Earlier this year, I started traveling a lot. When I realized I’d only be in my NYC apartment less than 5 months out of this year, I wanted someone to watch Mimi. Although several deserving people asked to live in my apartment and watch Mimi, I chose Jason because he always feeds me, plus he’s so freaking responsible and actually appeared eager to read the long document I write for everyone who has ever watched this cat. This document details things like how to best pet her to avoid getting bitten, which freaked Jason out and caused him to unfairly prejudice many Asian women from petting this poor, lonesome cat.

Once I accidentally cut Mimi’s claw too close to the quick and she let out one low yowl as her paw welled with a single, dark drop of blood. I felt really, really bad but didn’t know how to make it up to her so I just let her have long nails for another week. Due to laziness, I let this cat scratch all my furniture- Dilip calls it “sharpening her nails.” Because Jason did not want to attempt cutting this cat’s nails, Tony, who knew this cat’s ways from a previous visit, came all the way down from 100th street or wherever to do this task. Apparently the experience was so traumatizing with the banshee-like sounds this cat screamed, that everyone in the room subtly feared this cat forever, except Tony who dominates any animal and probably any machine.

When Mingyuan’s wife said she preferred Mimi to her own cat, we decided to try moving Mimi to Chicago to stay with them. Mimi wouldn’t like sharing her humans with a second cat, but Mingyuan’s cat is timid and would probably just let Mimi do whatever she wanted. Upon releasing her into Mingyuan’s place, Mimi crept into every nook in a cautious crouch, her tail down low compared to its customary perky lift. Mingyuan’s cat hid in the closet where she had ruined all of Mingyuan’s shirts by thoroughly coating them with fur.

A few weeks later, Mingyuan reported that everyone was quite happy. When I went to visit, Mimi ran and hid after looking at me blankly without recognition. She even hid under the bed with Mingyuan’s cat, which they said had never happened before because Mimi normally avoids the other cat. Such callous betrayal, such disregard for my pain, such intentional cruelty!

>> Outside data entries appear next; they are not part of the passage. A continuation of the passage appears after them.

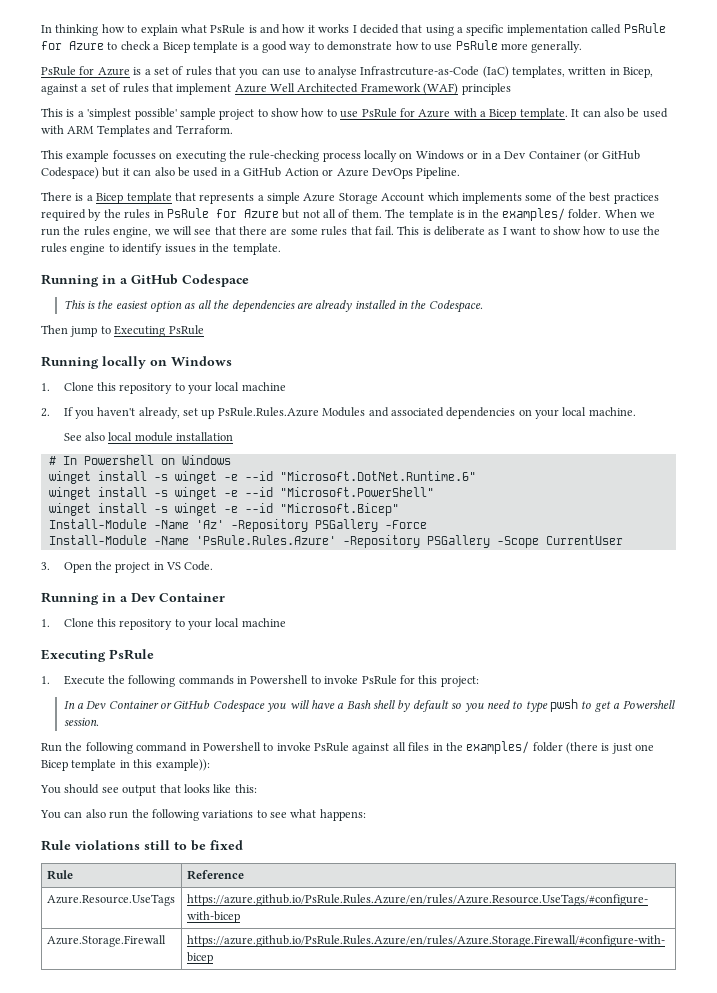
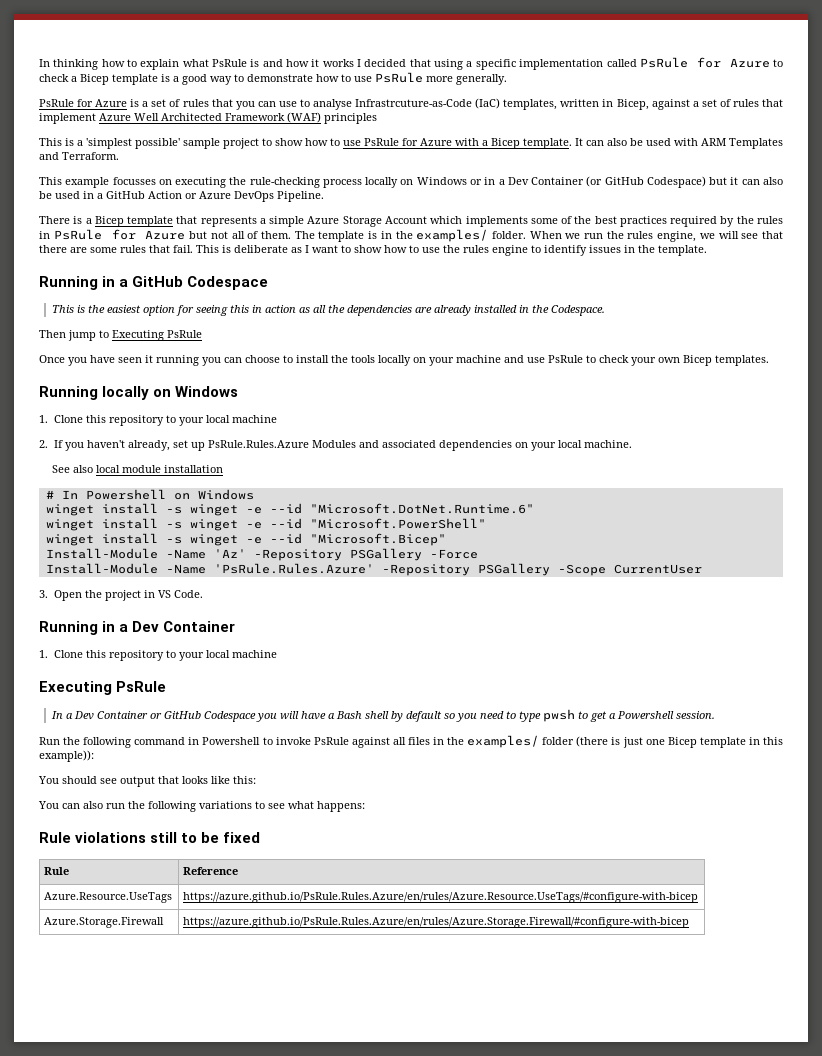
- This is the easiest option as all the dependencies are already installed in the Codespace.
+ This is the easiest option for seeing this in action as all the dependencies are already installed in the Codespace.
+ Once you have seen it running you can choose to install the tools locally on your machine and use PsRule to check your own Bicep templates.
- 1. Execute the following commands in Powershell to invoke PsRule for this project:

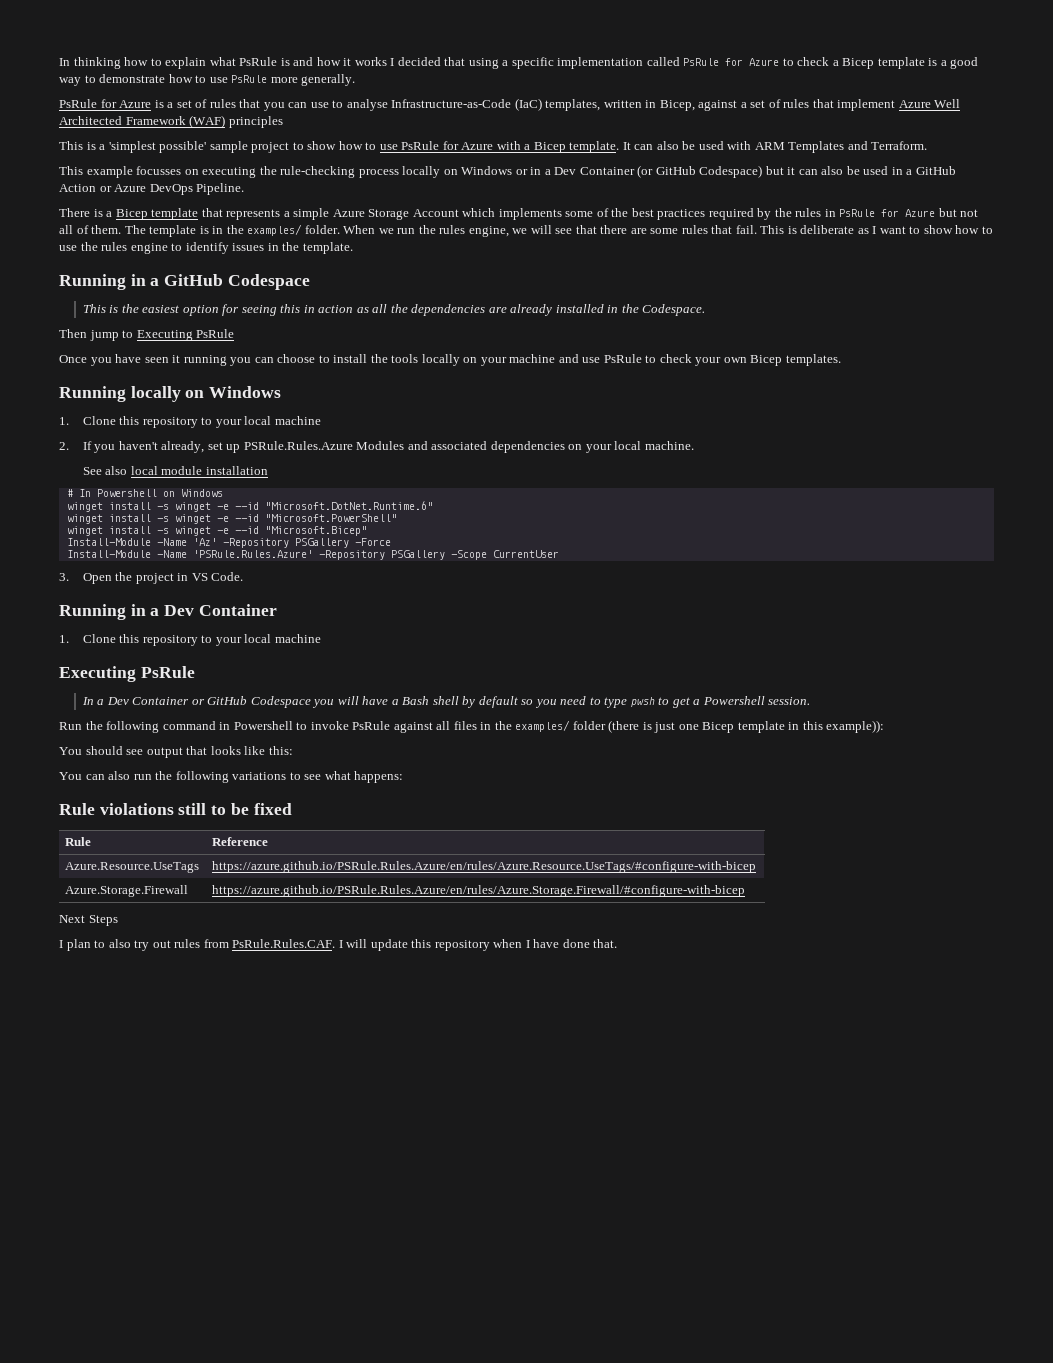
- PsRule for Azure is a set of rules that you can use to analyse Infrastrcuture-as-Code (IaC) templates, written in Bicep, against a set of rules that implement Azure Well Architected Framework (WAF) principles
+ PsRule for Azure is a set of rules that you can use to analyse Infrastructure-as-Code (IaC) templates, written in Bicep, against a set of rules that implement Azure Well Architected Framework (WAF) principles
- 2. If you haven't already, set up PsRule.Rules.Azure Modules and associated dependencies on your local machine.
+ 2. If you haven't already, set up PSRule.Rules.Azure Modules and associated dependencies on your local machine.
- Install-Module -Name 'PsRule.Rules.Azure' -Repository PSGallery -Scope CurrentUser
+ Install-Module -Name 'PSRule.Rules.Azure' -Repository PSGallery -Scope CurrentUser
- Azure.Resource.UseTags | https://azure.github.io/PsRule.Rules.Azure/en/rules/Azure.Resource.UseTags/#configure-with-bicep
+ Azure.Resource.UseTags | https://azure.github.io/PSRule.Rules.Azure/en/rules/Azure.Resource.UseTags/#configure-with-bicep
- Azure.Storage.Firewall | https://azure.github.io/PsRule.Rules.Azure/en/rules/Azure.Storage.Firewall/#configure-with-bicep
+ Azure.Storage.Firewall | https://azure.github.io/PSRule.Rules.Azure/en/rules/Azure.Storage.Firewall/#configure-with-bicep
+ Next Steps
+ I plan to also try out rules from PsRule.Rules.CAF. I will update this repository when I have done that.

I just want this cat to be happy, despite her many betrayals and willingness to forget all about me. Is this what parents feel for their children- disdain, pride, possessiveness, and helpless hurt? Maybe from her view I’ve betrayed her many times by forcing her into her carrier and onto planes and into other people’s houses. This stupid cat. Doesn’t she know that if I thought there was a fire, the first thing I’d grab is this cat despite the many bars of gold I have lying around my house and all my diamond encrusted furniture? That’s so irrational because this cat is worth like $50 tops. How humiliating. Cat, what have you done to me!